(Items listed in a dataset)
··········

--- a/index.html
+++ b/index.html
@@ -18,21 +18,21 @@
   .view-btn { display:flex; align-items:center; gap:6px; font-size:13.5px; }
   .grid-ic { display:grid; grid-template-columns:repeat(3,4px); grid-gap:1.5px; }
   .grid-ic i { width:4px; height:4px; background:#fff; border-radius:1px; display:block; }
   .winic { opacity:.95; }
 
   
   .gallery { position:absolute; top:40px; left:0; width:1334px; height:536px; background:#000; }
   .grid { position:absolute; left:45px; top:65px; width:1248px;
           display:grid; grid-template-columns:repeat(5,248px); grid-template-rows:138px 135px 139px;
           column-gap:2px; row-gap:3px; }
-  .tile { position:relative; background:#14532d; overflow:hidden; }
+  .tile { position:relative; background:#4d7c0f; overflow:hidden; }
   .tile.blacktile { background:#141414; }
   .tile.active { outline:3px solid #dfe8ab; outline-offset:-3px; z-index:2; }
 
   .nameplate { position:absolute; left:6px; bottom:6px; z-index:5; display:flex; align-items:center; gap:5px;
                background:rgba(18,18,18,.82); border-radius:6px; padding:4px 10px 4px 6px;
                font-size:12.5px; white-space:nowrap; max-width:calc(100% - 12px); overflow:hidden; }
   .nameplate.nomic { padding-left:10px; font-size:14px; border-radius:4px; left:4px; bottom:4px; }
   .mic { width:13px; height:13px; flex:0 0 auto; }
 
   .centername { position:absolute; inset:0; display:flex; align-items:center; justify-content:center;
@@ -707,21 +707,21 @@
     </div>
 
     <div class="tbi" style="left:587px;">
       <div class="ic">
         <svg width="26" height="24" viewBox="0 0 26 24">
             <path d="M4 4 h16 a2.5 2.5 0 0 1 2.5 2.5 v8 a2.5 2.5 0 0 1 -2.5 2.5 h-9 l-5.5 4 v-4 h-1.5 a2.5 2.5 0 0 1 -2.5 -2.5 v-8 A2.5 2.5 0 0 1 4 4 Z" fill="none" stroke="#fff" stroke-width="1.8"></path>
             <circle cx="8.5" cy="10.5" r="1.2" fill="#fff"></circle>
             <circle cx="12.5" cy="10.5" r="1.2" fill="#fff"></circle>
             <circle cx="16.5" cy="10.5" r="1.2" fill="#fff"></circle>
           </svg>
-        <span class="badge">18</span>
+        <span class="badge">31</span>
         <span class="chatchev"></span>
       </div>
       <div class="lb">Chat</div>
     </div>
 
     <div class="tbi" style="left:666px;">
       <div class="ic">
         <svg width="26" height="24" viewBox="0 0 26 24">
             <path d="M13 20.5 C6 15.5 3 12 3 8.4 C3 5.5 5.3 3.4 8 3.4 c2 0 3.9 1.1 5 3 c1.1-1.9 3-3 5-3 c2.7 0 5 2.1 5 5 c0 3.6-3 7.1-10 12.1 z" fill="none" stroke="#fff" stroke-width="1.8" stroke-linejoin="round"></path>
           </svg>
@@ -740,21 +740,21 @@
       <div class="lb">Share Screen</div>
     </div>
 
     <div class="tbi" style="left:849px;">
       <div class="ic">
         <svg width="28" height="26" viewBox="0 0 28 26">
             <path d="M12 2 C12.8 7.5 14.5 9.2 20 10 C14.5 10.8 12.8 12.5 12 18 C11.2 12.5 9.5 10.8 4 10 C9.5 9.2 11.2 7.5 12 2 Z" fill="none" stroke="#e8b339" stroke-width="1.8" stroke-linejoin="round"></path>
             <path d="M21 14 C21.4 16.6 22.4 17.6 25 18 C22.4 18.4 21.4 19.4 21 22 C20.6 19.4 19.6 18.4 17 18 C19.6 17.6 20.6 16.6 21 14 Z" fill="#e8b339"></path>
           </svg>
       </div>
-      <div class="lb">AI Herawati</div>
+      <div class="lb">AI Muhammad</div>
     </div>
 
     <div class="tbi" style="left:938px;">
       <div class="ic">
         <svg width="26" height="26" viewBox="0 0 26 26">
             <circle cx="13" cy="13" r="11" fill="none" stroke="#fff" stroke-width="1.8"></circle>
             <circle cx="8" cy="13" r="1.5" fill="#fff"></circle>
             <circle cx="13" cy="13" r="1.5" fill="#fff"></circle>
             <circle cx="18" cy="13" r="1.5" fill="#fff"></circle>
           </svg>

··········

| Problem |
Every line above from the line with "display:flex; align-items:center; gap:6px;" to the line with "font-size:12.5px; white-space:nowrap; max-width:calc(100%" is wanted, ends included; write them out exactly and add no other line.

| Worked solution |
   .view-btn { display:flex; align-items:center; gap:6px; font-size:13.5px; }
   .grid-ic { display:grid; grid-template-columns:repeat(3,4px); grid-gap:1.5px; }
   .grid-ic i { width:4px; height:4px; background:#fff; border-radius:1px; display:block; }
   .winic { opacity:.95; }
 
   
   .gallery { position:absolute; top:40px; left:0; width:1334px; height:536px; background:#000; }
   .grid { position:absolute; left:45px; top:65px; width:1248px;
           display:grid; grid-template-columns:repeat(5,248px); grid-template-rows:138px 135px 139px;
           column-gap:2px; row-gap:3px; }
-  .tile { position:relative; background:#14532d; overflow:hidden; }
+  .tile { position:relative; background:#4d7c0f; overflow:hidden; }
   .tile.blacktile { background:#141414; }
   .tile.active { outline:3px solid #dfe8ab; outline-offset:-3px; z-index:2; }
 
   .nameplate { position:absolute; left:6px; bottom:6px; z-index:5; display:flex; align-items:center; gap:5px;
                background:rgba(18,18,18,.82); border-radius:6px; padding:4px 10px 4px 6px;
                font-size:12.5px; white-space:nowrap; max-width:calc(100% - 12px); overflow:hidden; }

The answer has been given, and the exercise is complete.